Several studios continue to offer in-person classes. These include Mudita Yoga; Avenues Yoga; Integrated School of Yoga; Wasatch Ayurveda and Yoga. The nationally branded studios, Bikram College of Yoga and the Corepower locations, are among those still offering studio classes.

Yoga is now firmly entrenched in the mainstream. Its mainstreaming has certainly faded the weird, hocus-pocus reputation that made it a challenge to promote in the old days. Western yoga has become known as a healthy exercise program (you could check here for healing techniques), with an ancient, Eastern flavor.

While more people are discovering the practice due to its mainstreaming, discarding the spiritual aspects of yoga, as many yoga styles have, comes with a downside. I wonder whether we as a culture are selling ourselves short. The physical practice is only a small part of the system. In my opinion, the juiciest parts of yoga come as you begin to explore the rest of the vast system. However, it takes time to find your way into the more profound aspects of yoga, and many people find the physical practice to be satisfying enough.

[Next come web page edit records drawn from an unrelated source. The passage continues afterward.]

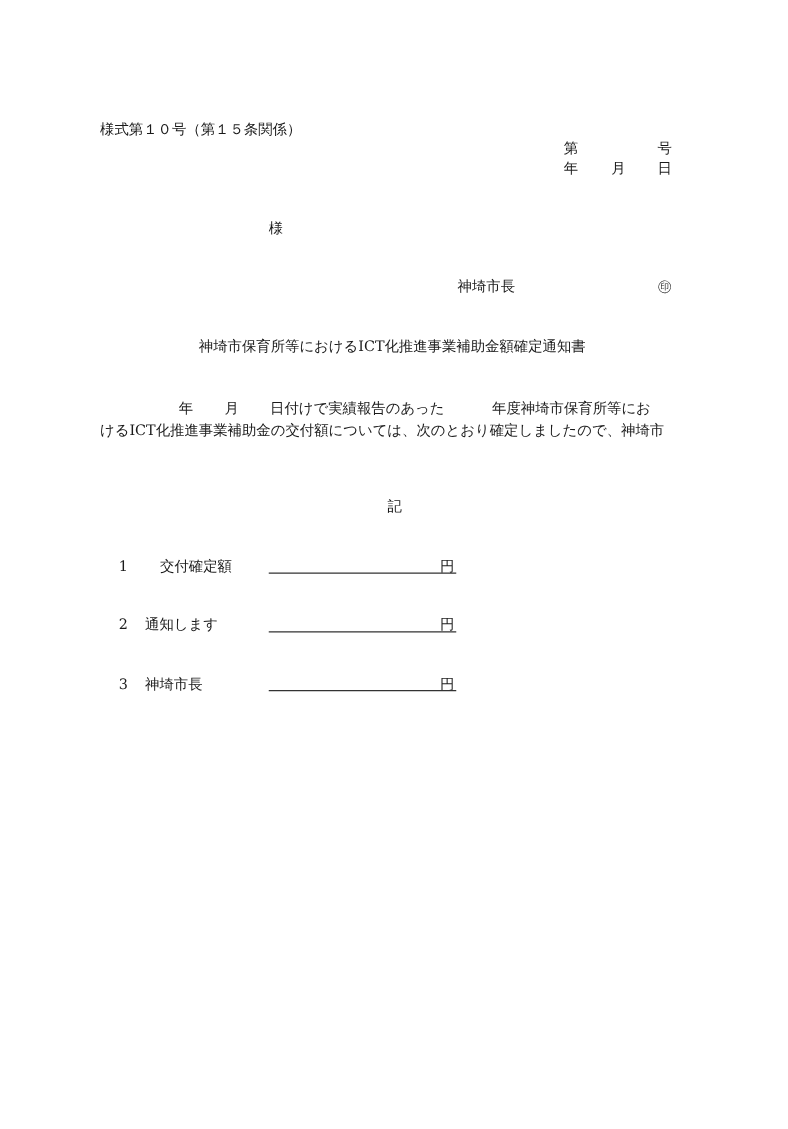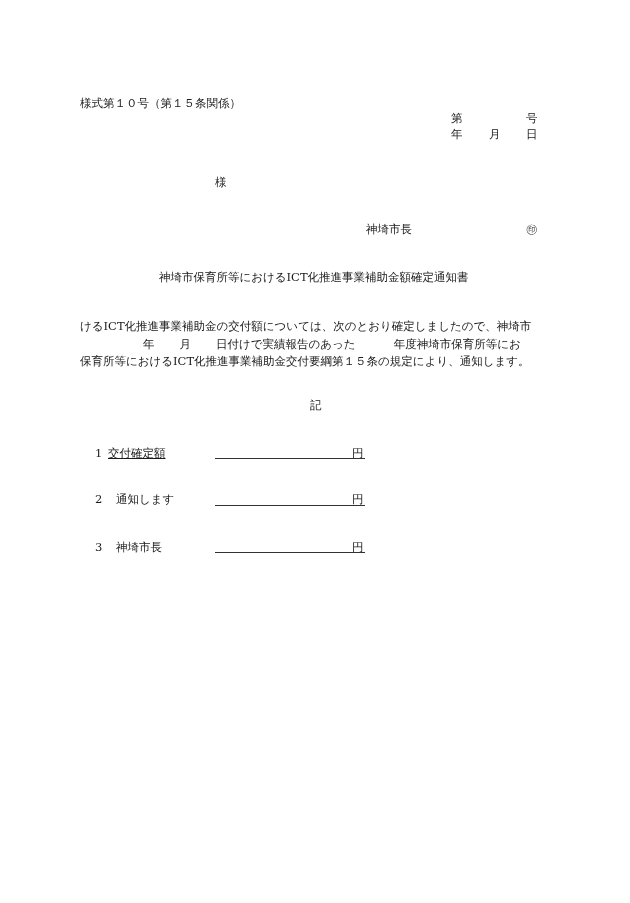--- a/index.html
+++ b/index.html
@@ -33,10 +33,10 @@
 <div class="abs" style="left:159px; top:270px;">神埼市保育所等におけるICT化推進事業補助金額確定通知書</div>
 
 <div class="para">
-  <span class="line">けるICT化推進事業補助金の交付額については、次のとおり確定しましたので、神埼市</span>
   <span class="line">
     <span style="display:inline-block; width:63px;"></span><span>年</span><span style="display:inline-block; width:25px;"></span><span>月</span><span style="display:inline-block; width:25px;"></span><span>日付けで実績報告のあった</span><span style="display:inline-block; width:38px;"></span><span>年度神埼市保育所等にお</span>
   </span>
+  <span class="line">けるICT化推進事業補助金の交付額については、次のとおり確定しましたので、神埼市</span>
   <span class="line">保育所等におけるICT化推進事業補助金交付要綱第１５条の規定により、通知します。</span>
 </div>
 

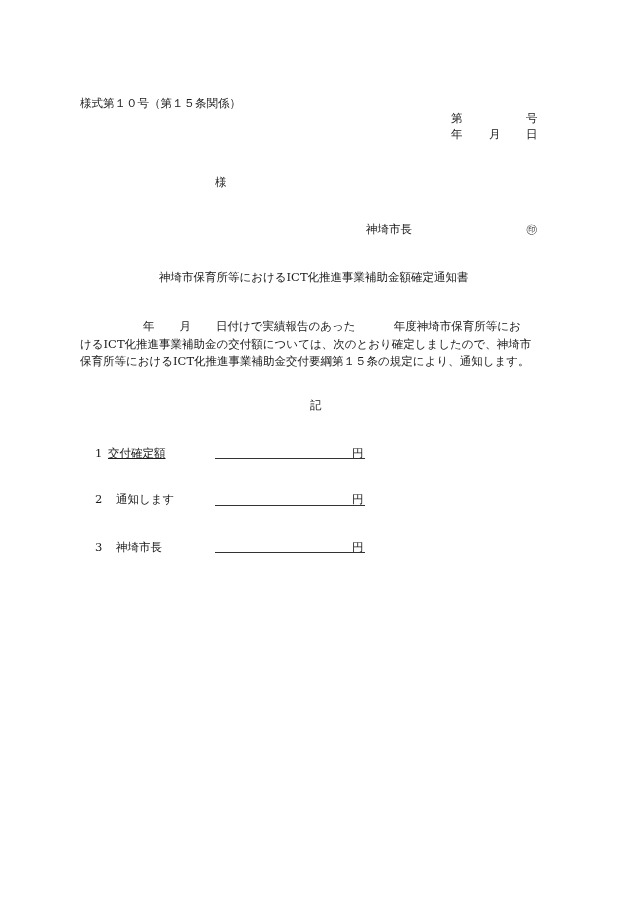--- a/index.html
+++ b/index.html
@@ -37,7 +37,6 @@
     <span style="display:inline-block; width:63px;"></span><span>年</span><span style="display:inline-block; width:25px;"></span><span>月</span><span style="display:inline-block; width:25px;"></span><span>日付けで実績報告のあった</span><span style="display:inline-block; width:38px;"></span><span>年度神埼市保育所等にお</span>
   </span>
   <span class="line">けるICT化推進事業補助金の交付額については、次のとおり確定しましたので、神埼市</span>
-  <span class="line">保育所等におけるICT化推進事業補助金交付要綱第１５条の規定により、通知します。</span>
 </div>
 
 <div class="abs" style="left:310px; top:398px;">記</div>

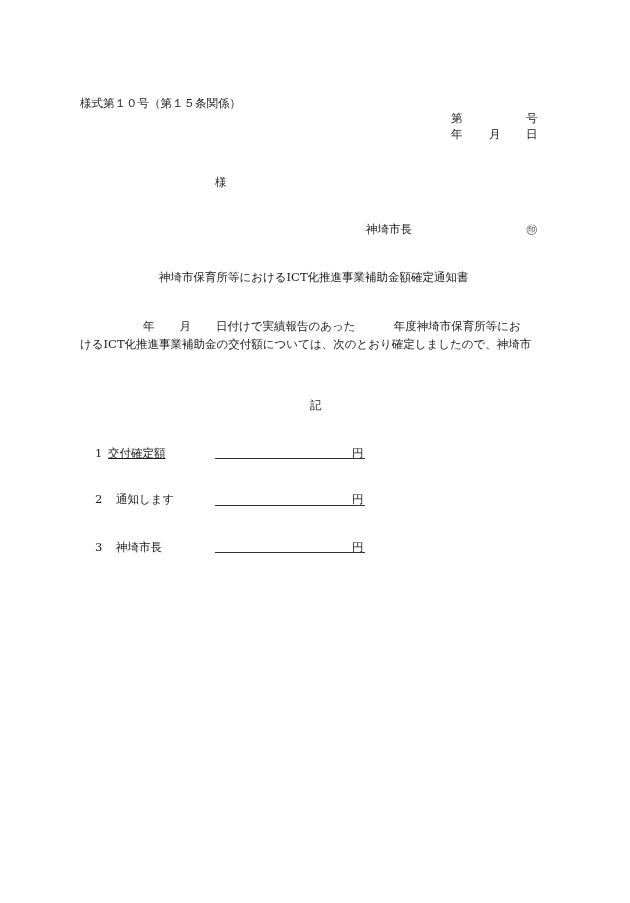--- a/index.html
+++ b/index.html
@@ -42,7 +42,7 @@
 <div class="abs" style="left:310px; top:398px;">記</div>
 
 <div class="abs" style="left:95px; top:446px;">1</div>
-<div class="abs" style="left:108px; top:446px;text-decoration:underline;">交付確定額</div>
+<div class="abs" style="left:128px; top:446px;">交付確定額</div>
 <div class="abs" style="left:352px; top:446px;">円</div>
 <div class="uline" style="left:215px; top:458px; width:150px;"></div>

No matter what, the yoga landscape is bound to change. COVID has mainstreamed online classes, and while many people prefer to meet in person, others have come to appreciate the online experience. I suspect that once we’re all able to meet in person again, online classes will continue as well. I look forward to watching the evolution. u

Charlotte Bell has been practicing yoga since 1982. She is the author of several yoga-related books including, most recently, Hip Healthy Asana, and founder of Mindful Yoga Collective.